[Before and after images]

○ ○ ○ ○ ○ ○ ○

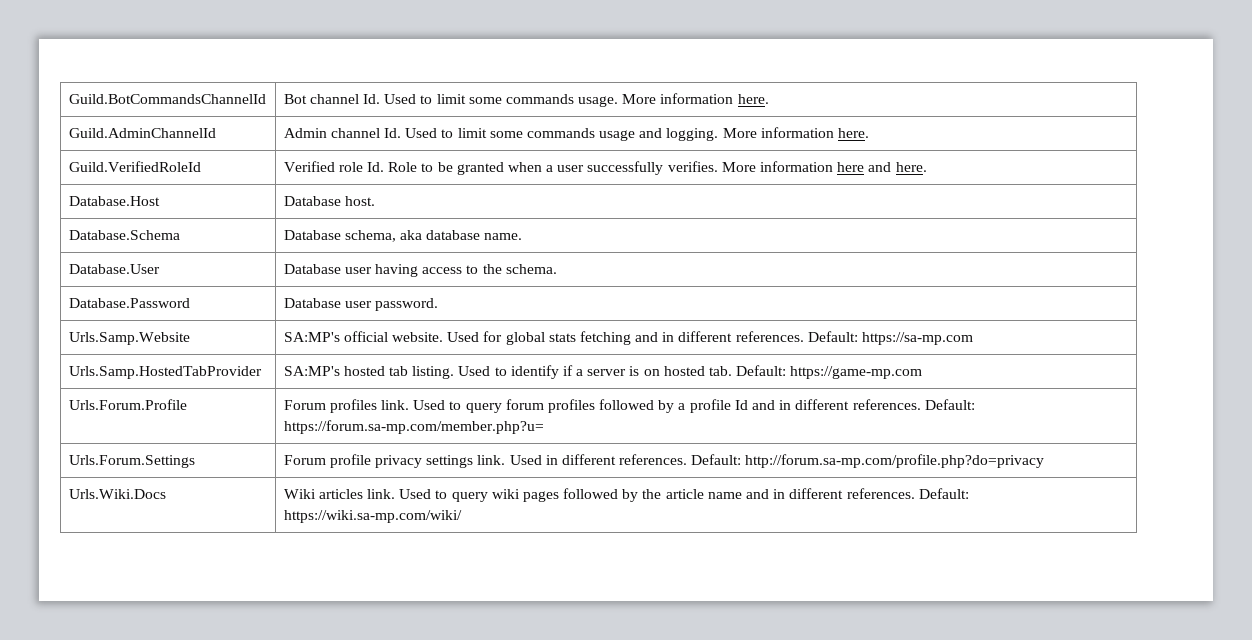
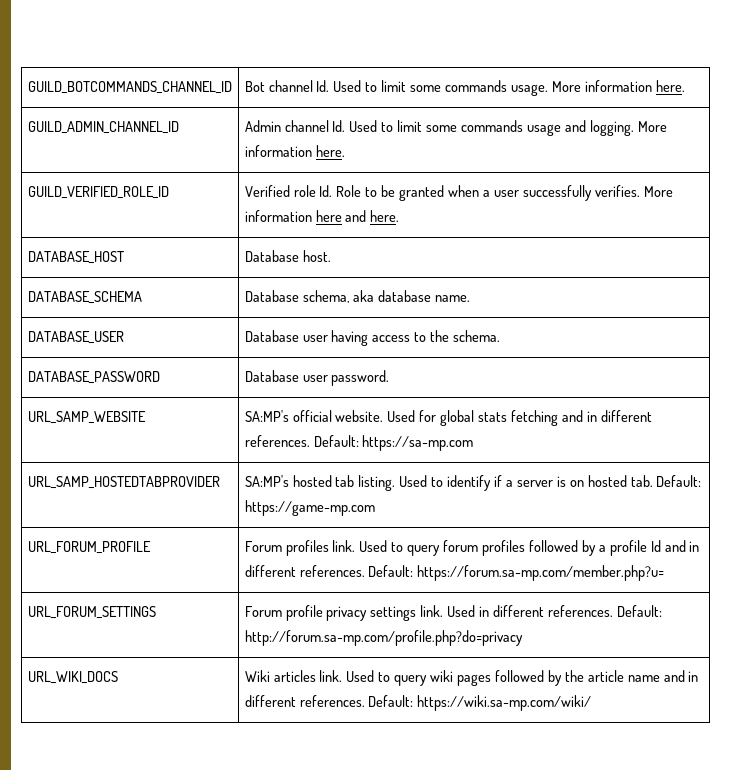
[68,94,266,104] Guild.BotCommandsChannelId -> [27,81,232,94] GUILD_BOTCOMMANDS_CHANNEL_ID
[68,128,216,138] Guild.AdminChannelId -> [27,121,179,134] GUILD_ADMIN_CHANNEL_ID
[68,161,201,172] Guild.VerifiedRoleId -> [27,186,169,199] GUILD_VERIFIED_ROLE_ID
[68,196,160,206] Database.Host -> [27,251,124,264] DATABASE_HOST
[68,230,180,240] Database.Schema -> [27,291,142,304] DATABASE_SCHEMA
[68,264,160,274] Database.User -> [27,331,124,344] DATABASE_USER
[68,298,190,308] Database.Password -> [27,371,160,384] DATABASE_PASSWORD
[68,332,190,345] Urls.Samp.Website -> [27,411,146,424] URL_SAMP_WEBSITE
[68,366,262,379] Urls.Samp.HostedTabProvider -> [27,476,220,489] URL_SAMP_HOSTEDTABPROVIDER
[68,399,187,410] Urls.Forum.Profile -> [27,541,151,554] URL_FORUM_PROFILE
[68,455,195,468] Urls.Forum.Settings -> [27,606,156,619] URL_FORUM_SETTINGS
[68,489,166,499] Urls.Wiki.Docs -> [27,671,118,684] URL_WIKI_DOCS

○ ○ ○ ○ ○ ○ ○

Would you show every line in the data above that contains the string "Forum"?

[68,399,187,410] Urls.Forum.Profile -> [27,541,151,554] URL_FORUM_PROFILE
[68,455,195,468] Urls.Forum.Settings -> [27,606,156,619] URL_FORUM_SETTINGS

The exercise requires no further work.